BUSM Researcher Receives Award for Work on Protective Protein for ALS
A professor at Boston University School of Medicine (BUSM), Carmela Abraham, PhD, recently received one of six Massachusetts Neuroscience Consortium Awards for 2014. Among 60 applications, her work on multiple sclerosis and the role of Klotho, a life extension protein, in the repair of white matter in the disease was selected to be distinguished. Each year, the consortium carefully and stringently selects awardees among those working in translational research in neuroinflammatory and neurodegenerative diseases, such as Amyotrophic Lateral Sclerosis, Alzheimer’s disease, Huntington’s disease, Multiple sclerosis, Parkinson’s disease, neuropathic pain and treatment-resistant depression.
Carmela Abraham received her Bachelor of Science in Biology from Tel Aviv University and her Ph.D. in Neuroscience from Harvard University. In addition to this award, she is also the recipient of the Neuroscience Education and Research Foundation Award for Outstanding Promise as a Young Alzheimer’s Investigator. She also received the Zenith (1994) and the Temple Awards (1999), two of the most prestigious awards that the Alzheimer’s Association gives out each year.

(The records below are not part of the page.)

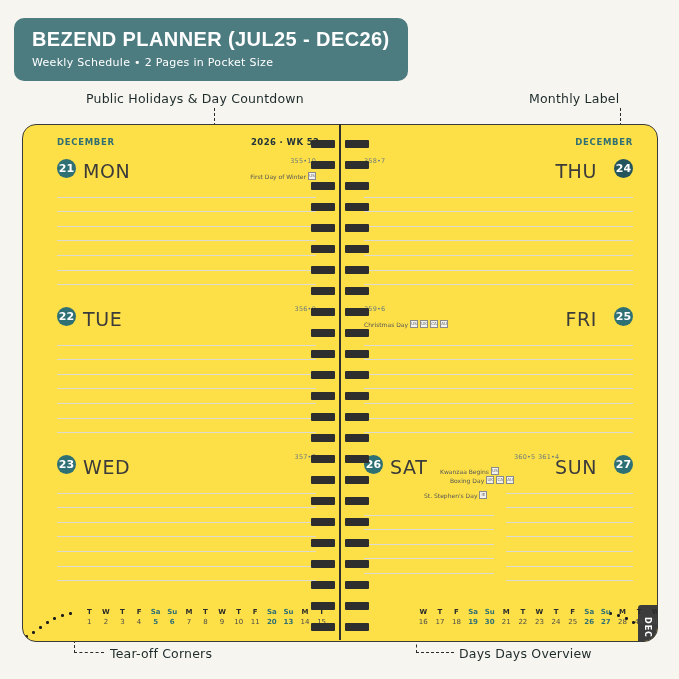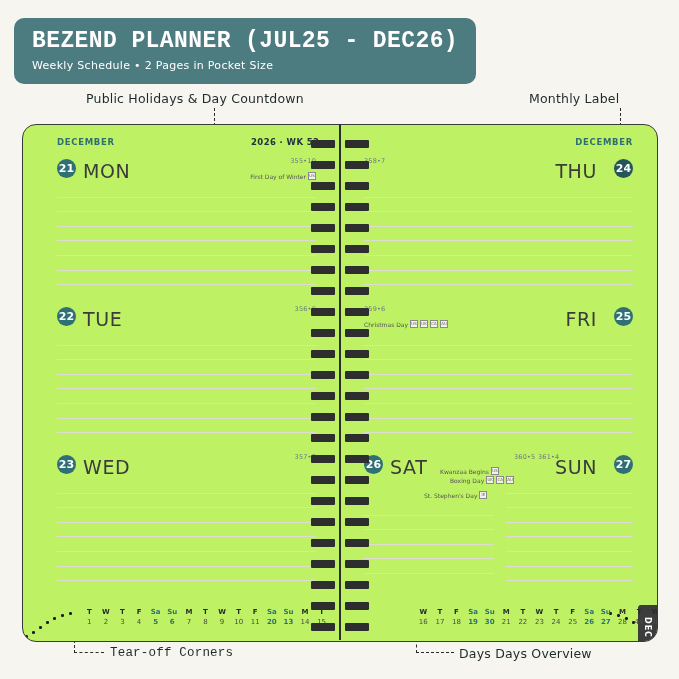--- a/index.html
+++ b/index.html
@@ -13,48 +13,48 @@
   }
   
   .banner{
     position:absolute;left:14px;top:18px;
     background:#4c7b80;
     border-radius:10px;
     padding:10px 18px 12px 18px;
     color:#ffffff;
   }
   .banner-title{
-    font-size:23px;font-weight:bold;letter-spacing:.4px;
-    font-family:Liberation Mono, monospace;
+    font-size:20px;font-weight:bold;letter-spacing:.4px;
+    font-family:Liberation Sans, sans-serif;
     white-space:nowrap;
   }
   .banner-sub{
     font-size:11px;margin-top:5px;letter-spacing:.3px;white-space:nowrap;
   }
   
   .callout{
     position:absolute;
     font-size:12.5px;
     color:#1d2b2b;
     letter-spacing:.2px;
     white-space:nowrap;
     font-family:"DejaVu Sans", sans-serif;
   }
   .c-holidays{left:86px;top:91px;}
   .c-monthly{left:529px;top:91px;}
-  .c-tear{left:110px;top:646px;font-family:Liberation Mono, monospace;}
+  .c-tear{left:110px;top:646px;}
   .c-overview{left:459px;top:646px;}
 
   .dashline{position:absolute;border-top:1.4px dashed #2b2b2b;}
   .dashvert{position:absolute;border-left:1.4px dashed #2b2b2b;}
 
   
   .planner{
     position:absolute;left:22px;top:124px;width:634px;height:516px;
-    background:#bef264;
+    background:#fde047;
     border:1.4px solid #3a3a3a;
     border-radius:14px;
     overflow:hidden;
   }
   .page{
     position:absolute;top:0;bottom:0;
   }
   .left-page{left:0;width:317px;}
   .right-page{left:317px;width:317px;}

Abraham has dedicated her career to understanding the mechanisms that culminate in Alzheimer’s disease and influence brain aging. She found that Klotho, a neuroprotective protein, has extremely positive effects in Alzheimer’s and Multiple Sclerosis animal models. This protein is reduced in the brain while normal aging and Alzheimer’s occur, which prompted Abraham and her team to look for molecules that could help increase the Klotho levels in the brain. The goal is to use these molecules to invent new treatments that can prevent the brain from aging, neuroinflammatory and neurodegenerative diseases.
The Consortium was created by Massachusetts Life Sciences in 2012 as a strategy to bring scientists, companies and government together and, consequently, accelerate new and promising translational neuroscience research projects. Participants such as AbbVie, Biogen Idec, EMD Serono, Janssen Research & Development, Merck, Pfizer and Sunovion Pharmaceuticals provide funding to support grant winners and their research.
In other news on research grants supporting treatments for ALS, the ALS Association recently awarded three new grants to scientists in Massachusetts General Hospital, Harvard Medical School and Penn State Hershey Medical Center, and Drexel University to study how weight loss, mindfulness, and cognitive and behavioral modifications can benefit patients living with the disease.